→ **Exercise details**:
Return the data exactly, but only from the line containing "tax: 5.5% = 31.85 -> 5.5% = 23.51" through its last line.
——————
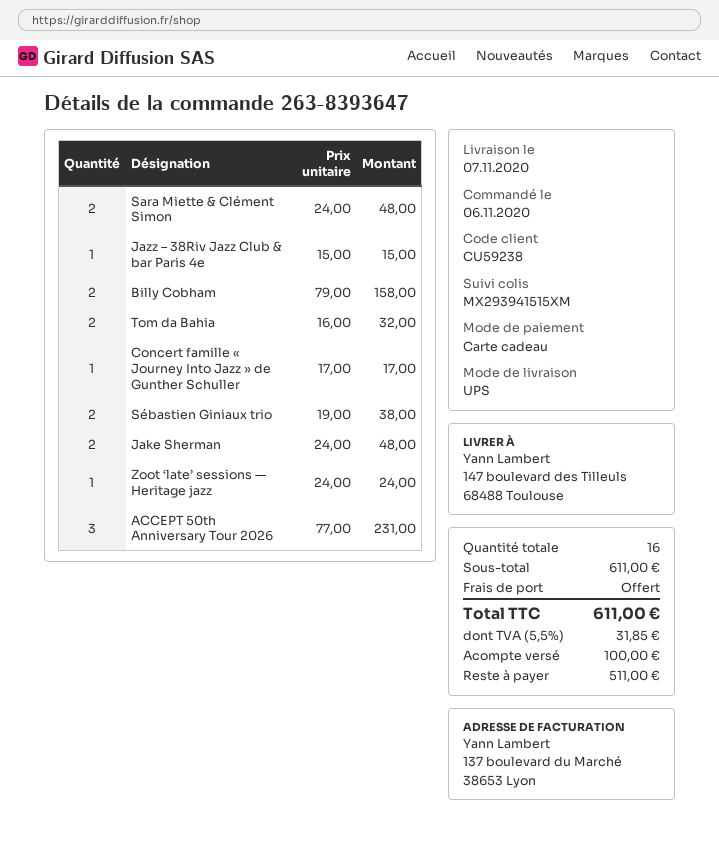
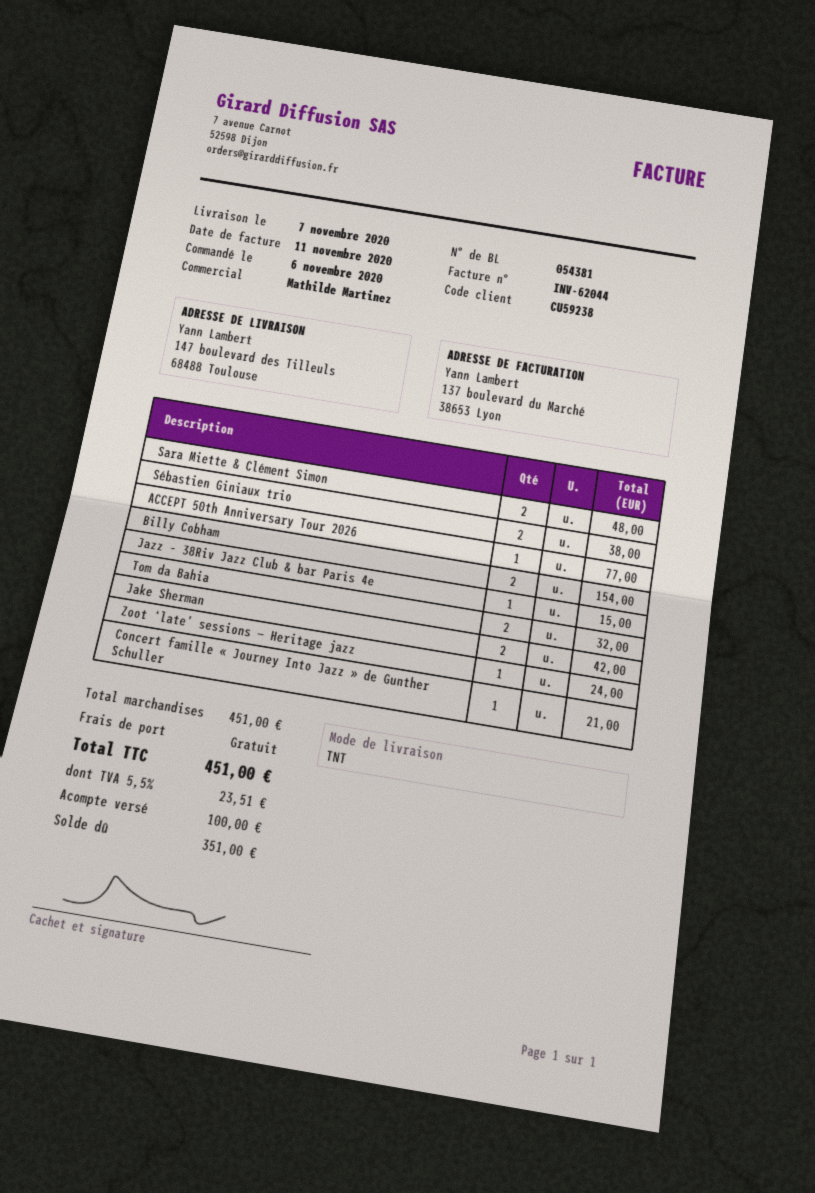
shipping method: UPS -> TNT
Billy Cobham: 2 for 158.00 -> 2 for 154.00
Concert famille « Journey Into Jazz » de Gunther Schuller: 1 for 17.00 -> 1 for 21.00
Jake Sherman: 2 for 48.00 -> 2 for 42.00
ACCEPT 50th Anniversary Tour 2026: 3 for 231.00 -> 1 for 77.00
subtotal: 611.00 -> 451.00
tax: 5.5% = 31.85 -> 5.5% = 23.51
total: 611.00 -> 451.00
balance: 511.00 -> 351.00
——————
→ **Exercise solution**:
tax: 5.5% = 31.85 -> 5.5% = 23.51
total: 611.00 -> 451.00
balance: 511.00 -> 351.00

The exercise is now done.